A high-quality software package was completed that provides double-double
(128-bit) and quad-double (256-bit) floating-point arithmetic. This package
includes translation modules for both Fortran-90 and C/C++, which greatly
reduce the programming effort to use these routines. In most cases it
is only necessary to change a few type declarations to utilize these facilities.

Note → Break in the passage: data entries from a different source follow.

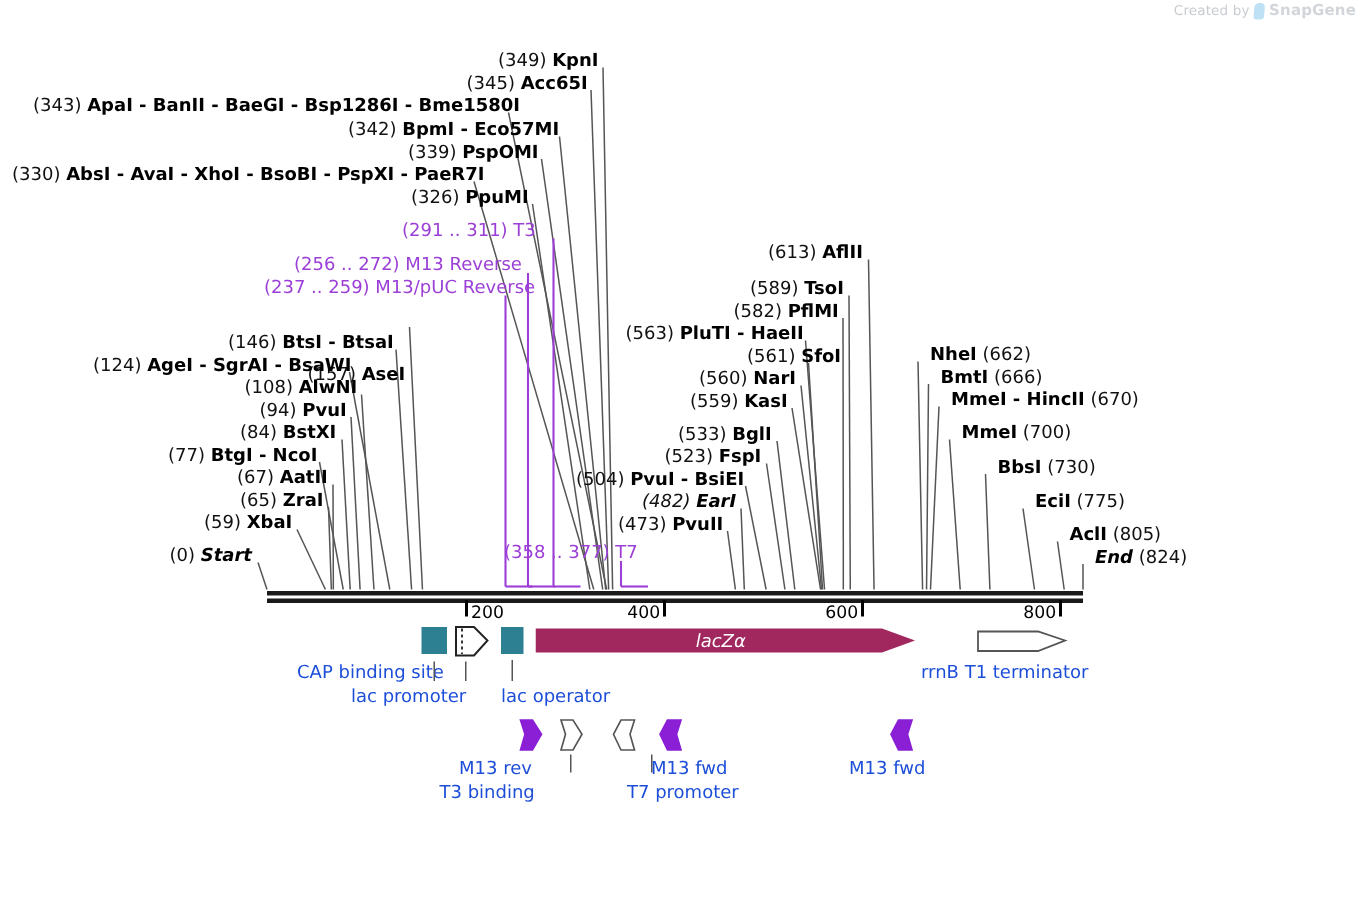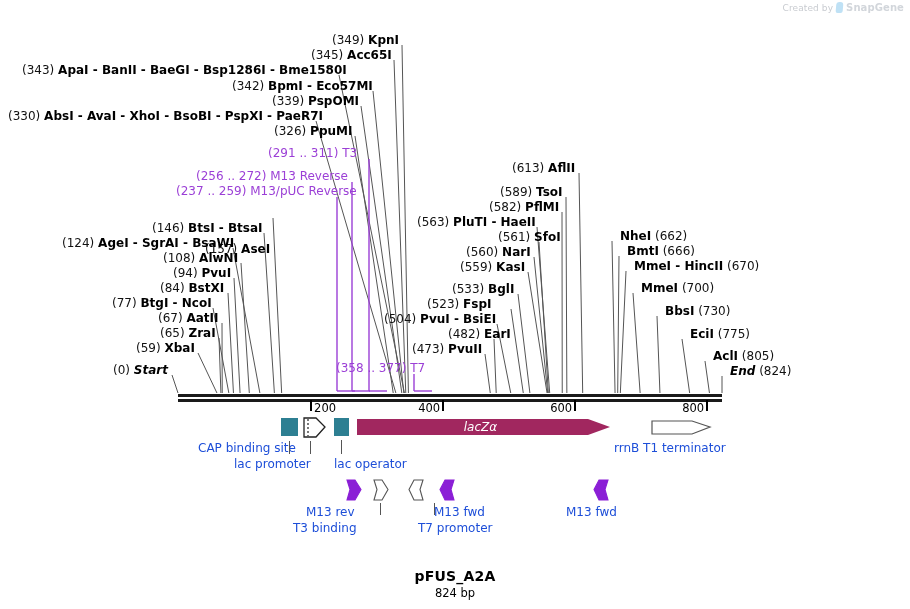"(523) FspI" div.lbl { left: 427px -> 443px }
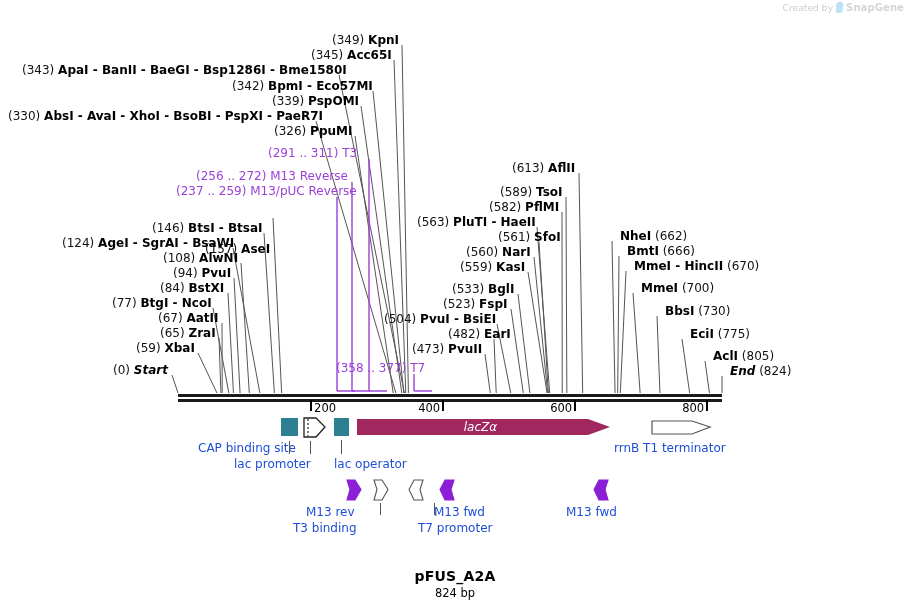"(482) EarI" div.lbl { font-style: none -> italic; left: 448px -> 428px }
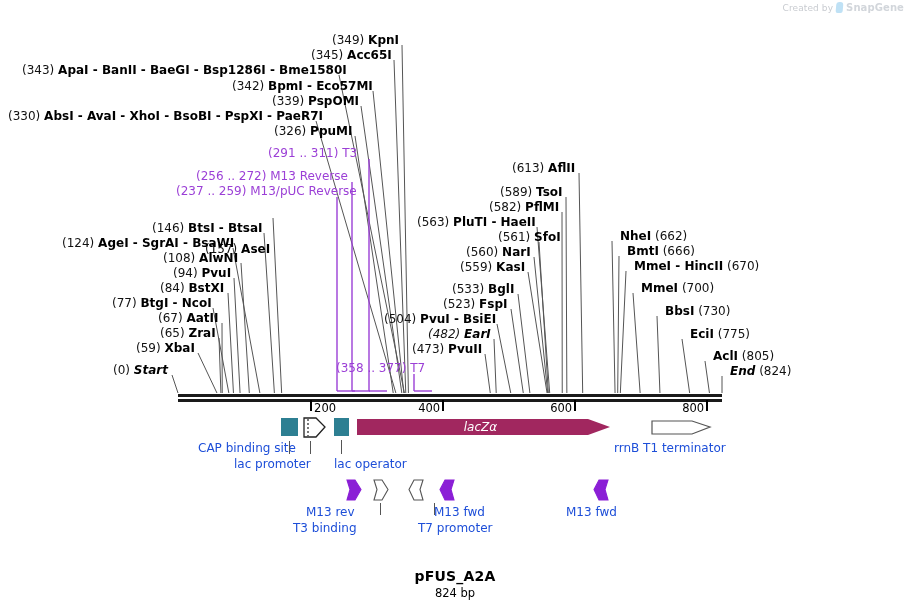"pFUS_A2A" div { html: <div> <div>pFUS_A2A</div> <div>824 bp</div> </div> -> none }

We used the quad-double software to perform a large simulation of a vortex
roll-up phenomenon, running on the IBM SP and Cary T3E systems. Using
this software, this calculation ran approximately five times faster than
with arbitrary-precision software, thus saving thousands of CPU-hours
of run time. The resulting calculations confirm that an instability occurs
in these situations that had not been observed in previous studies.
Significance
Although high performance computer technology is now a mainstay in many
fields of scientific research, and much of modern computer technology
has its roots in pure/applied mathematics, the field of mathematics has
not yet benefited much. Several valuable software tools have been developed,
including several that were developed at NERSC. But for the most part
they remain research codes, typically written in Fortran-90 or requiring
parallel platforms, which places them out of range for most mathematicians.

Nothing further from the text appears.